Three Jaish-e-Mohammed terrorists, including 'Kamran', who was suspected to be linked to the February 14 terror attack on CRPF convoy, were killed in a fierce 16-hour encounter, in which an Army major and four security forces personnel lost their lives in south Kashmir on Monday.
The bloody gun battle left a civilian dead in the crossfire, besides injuries to Deputy Inspector General of Police (South Kashmir) Amit Kumar, a Brigadier, a Lt Colonel, a Major and four other ranks of the Army unit which carried the operation in the Pinglan area of Pulwama district, 12 km from Thursday's audacious attack on CRPF personnel which left 40 jawans dead.
The Jammu and Kashmir Police was on the lookout for Kamran, the so-called divisional commander of Jaish-e-Mohammed for Pulwama, Tral and Awantipora areas of South Kashmir after a suicide bomber belonging to the terror group drove his explosives-laden vehicle and detonated himself near a CRPF bus last week.
Dilip Trivedi, former director general of CRPF; Radha Kumar, former interlocutor of J&K and Vishnu Prakash, former diplomat, discussed whether the country can ensure that terror groups in Jammu and Kashmir don't get support from across the border?
"It is a matter of satisfaction that we have been able to get the mastermind of this operation. So definitely it is a matter of satisfaction. However, as a strategy, killing terrorists is not the main issue. We have to see how we get at the root of terrorism," Trivedi said.
Kumar said, "It's ludicrous to everyone to paint with this one brush of terrorism. To give no scope for any expression of anger is the hallmark of a lack of democracy. The fact that we are simply unwilling to talk to any Kashmiri and I cannot understand it. How is it possible that you will not talk to anybody? Look at today’s headlines where you are taking away security from the moderate Hurriyat people who have engaged time and again in peace talks, why are you doing this?"

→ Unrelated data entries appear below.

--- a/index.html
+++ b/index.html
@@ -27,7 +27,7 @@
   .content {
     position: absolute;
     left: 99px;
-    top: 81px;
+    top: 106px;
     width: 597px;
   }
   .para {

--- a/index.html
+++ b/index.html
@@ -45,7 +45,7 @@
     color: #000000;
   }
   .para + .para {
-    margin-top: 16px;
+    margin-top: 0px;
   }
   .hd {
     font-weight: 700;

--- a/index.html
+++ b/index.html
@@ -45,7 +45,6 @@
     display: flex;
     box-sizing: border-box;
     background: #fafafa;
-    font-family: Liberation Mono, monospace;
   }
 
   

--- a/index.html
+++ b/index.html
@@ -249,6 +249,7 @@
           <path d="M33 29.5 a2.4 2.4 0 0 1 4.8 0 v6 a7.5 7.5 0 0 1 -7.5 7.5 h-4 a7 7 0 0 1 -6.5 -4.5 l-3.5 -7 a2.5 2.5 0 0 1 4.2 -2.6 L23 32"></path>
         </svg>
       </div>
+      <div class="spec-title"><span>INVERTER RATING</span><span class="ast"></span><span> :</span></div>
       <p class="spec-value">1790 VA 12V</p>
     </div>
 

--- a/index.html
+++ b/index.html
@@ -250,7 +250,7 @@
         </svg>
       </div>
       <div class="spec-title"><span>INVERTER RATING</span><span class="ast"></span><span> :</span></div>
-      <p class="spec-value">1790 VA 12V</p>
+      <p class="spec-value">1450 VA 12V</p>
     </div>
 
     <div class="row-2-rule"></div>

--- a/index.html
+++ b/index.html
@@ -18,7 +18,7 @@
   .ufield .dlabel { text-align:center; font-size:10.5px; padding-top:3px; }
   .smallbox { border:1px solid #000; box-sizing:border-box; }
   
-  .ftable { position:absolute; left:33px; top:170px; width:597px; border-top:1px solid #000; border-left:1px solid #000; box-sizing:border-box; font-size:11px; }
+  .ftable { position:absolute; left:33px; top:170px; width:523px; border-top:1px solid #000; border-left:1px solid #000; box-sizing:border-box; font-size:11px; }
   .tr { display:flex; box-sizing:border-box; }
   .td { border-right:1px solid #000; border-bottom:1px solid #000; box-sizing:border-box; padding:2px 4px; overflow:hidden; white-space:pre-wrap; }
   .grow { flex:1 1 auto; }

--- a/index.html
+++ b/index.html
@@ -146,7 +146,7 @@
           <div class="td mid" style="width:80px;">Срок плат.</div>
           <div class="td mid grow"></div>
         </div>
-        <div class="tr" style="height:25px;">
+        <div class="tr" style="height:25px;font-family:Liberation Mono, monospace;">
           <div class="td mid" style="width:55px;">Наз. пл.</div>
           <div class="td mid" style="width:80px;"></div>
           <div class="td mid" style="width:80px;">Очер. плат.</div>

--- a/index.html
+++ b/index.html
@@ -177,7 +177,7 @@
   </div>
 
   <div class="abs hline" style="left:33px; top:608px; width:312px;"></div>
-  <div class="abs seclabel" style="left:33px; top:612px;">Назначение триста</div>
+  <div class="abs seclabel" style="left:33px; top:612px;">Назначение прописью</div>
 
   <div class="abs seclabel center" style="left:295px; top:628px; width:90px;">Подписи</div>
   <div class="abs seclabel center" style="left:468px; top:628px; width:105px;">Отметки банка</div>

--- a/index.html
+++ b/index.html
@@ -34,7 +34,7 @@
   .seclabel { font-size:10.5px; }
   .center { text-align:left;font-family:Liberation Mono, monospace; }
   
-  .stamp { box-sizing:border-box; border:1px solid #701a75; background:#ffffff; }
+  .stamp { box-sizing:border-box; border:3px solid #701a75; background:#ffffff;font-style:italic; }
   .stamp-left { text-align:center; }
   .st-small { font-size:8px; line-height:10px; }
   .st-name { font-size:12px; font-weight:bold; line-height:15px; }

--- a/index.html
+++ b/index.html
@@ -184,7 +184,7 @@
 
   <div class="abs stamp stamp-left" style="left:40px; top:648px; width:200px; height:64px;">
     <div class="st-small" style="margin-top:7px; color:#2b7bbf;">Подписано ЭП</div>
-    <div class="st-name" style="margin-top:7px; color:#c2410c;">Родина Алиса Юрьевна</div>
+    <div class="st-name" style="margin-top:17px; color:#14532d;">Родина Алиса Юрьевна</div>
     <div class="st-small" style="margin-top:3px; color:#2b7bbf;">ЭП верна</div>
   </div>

Prakash said, "We need a multi-pronged approach. Nothing is going to happen overnight. We have to look for the long haul. I am tired of some of our experts talking of isolating Pakistan. One cannot isolate a country of Pakistan size. It is the sixth or seventh largest country in the world. I do not see why we should not approach the United Nations to declare Pakistan a terrorist state and a sponsor of terrorism."